Безумие толпы - Пенни Луиза
– Конечно, mon beau[116], – ответила она и прошептала: – Я и в Sûreté остаюсь работать, только чтобы видеть тебя.
Он рассмеялся, взял ее пальто, кивнул в сторону столика в дальнем углу.
– Ты знаешь, где они. Что тебе принести?
– Травяной чай и…
Он поднял руку:
– Понял. Их только что достали из духовки. Ты, наверное, уже чувствуешь аромат. Ты же как ищейка, которую натаскали на выпечку!

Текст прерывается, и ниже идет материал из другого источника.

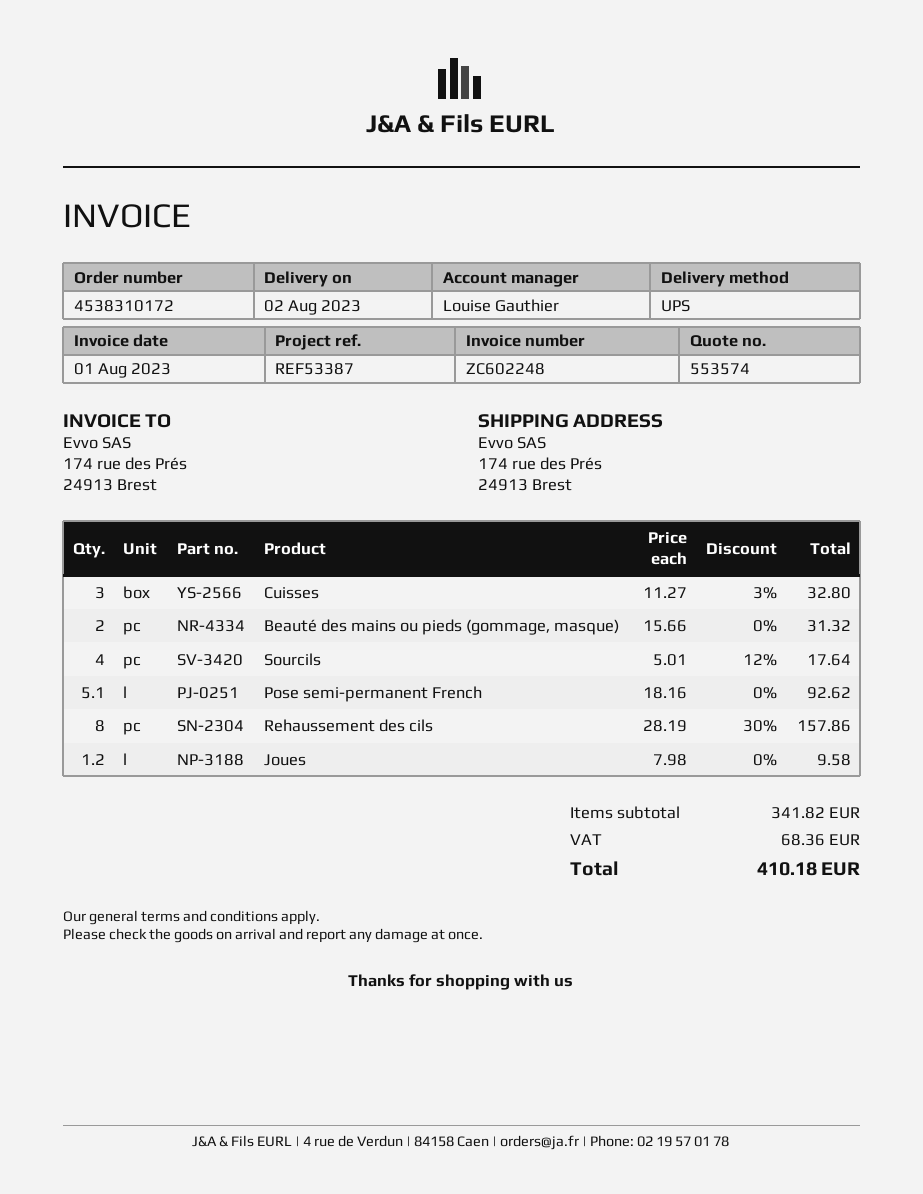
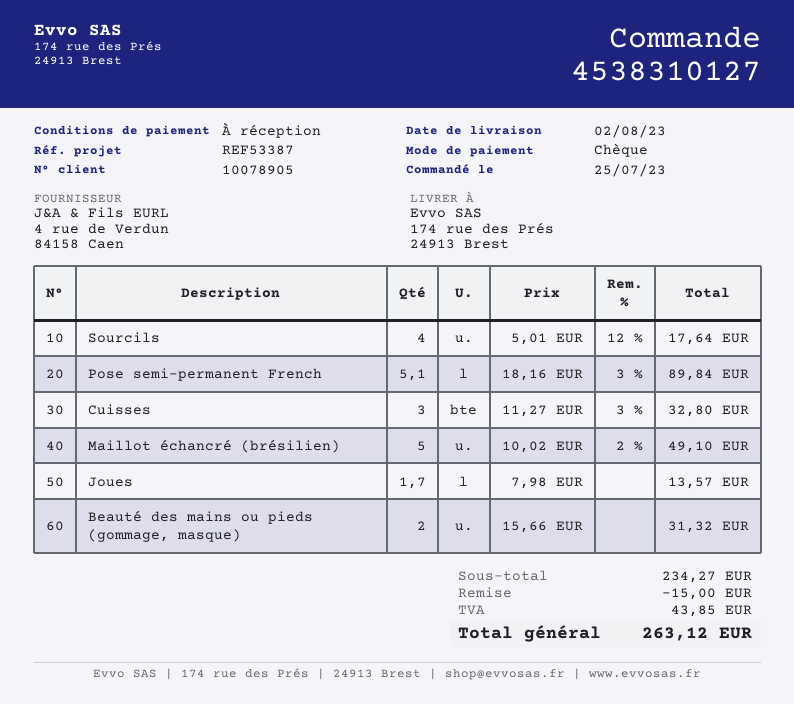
order number: 4538310172 -> 4538310127
Pose semi-permanent French: 5.1 x 18.16 = 92.62 -> 5.1 x 18.16 - 3% = 89.84
Rehaussement des cils: 8 x 28.19 - 30% = 157.86 -> none
Joues: 1.2 x 7.98 = 9.58 -> 1.7 x 7.98 = 13.57
Maillot échancré (brésilien): none -> 5 x 10.02 - 2% = 49.10
subtotal: 341.82 -> 234.27
discount: none -> 15.00
tax: 68.36 -> 43.85
total: 410.18 -> 263.12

В бистро было тихо. Завтрак уже закончился, время ланча еще не наступило, и потому было занято лишь несколько столиков: родители привели детей погреться и заказали им горячий шоколад, о чем вскоре пожалеют. Практически все бистро в этот момент принадлежало трем полицейским.
Изабель пододвинула стул к столику, дождалась, когда Оливье принесет ей чай из ромашки с медом и поставит на стол тарелку с брауни. Когда он ушел, она положила перед каждым по копии фотографии:
– Это нашли в ходе обыска дома Дебби. Фотография лежала в запертом ящике стола.
Со снимка на них смотрели юные Дебби и Эбигейл. Стоявшие бок о бок. Словно сросшиеся бедрами. По другую сторону от Эбигейл стоял ее отец. Но в центре фотографии, в центре внимания, находилась маленькая девочка в инвалидном кресле.
Так они в первый раз увидели Марию.
Лет восьми-девяти. Худенькая. Руки искривлены и явно неподвижны, пальцы скрючены, рот перекошен. Но невозможно было не заметить радость, веселье на ее лице. В ярких карих глазах. Как невозможно было не увидеть в них ум.
То, что вызвало физические увечья, явно не затронуло мозг.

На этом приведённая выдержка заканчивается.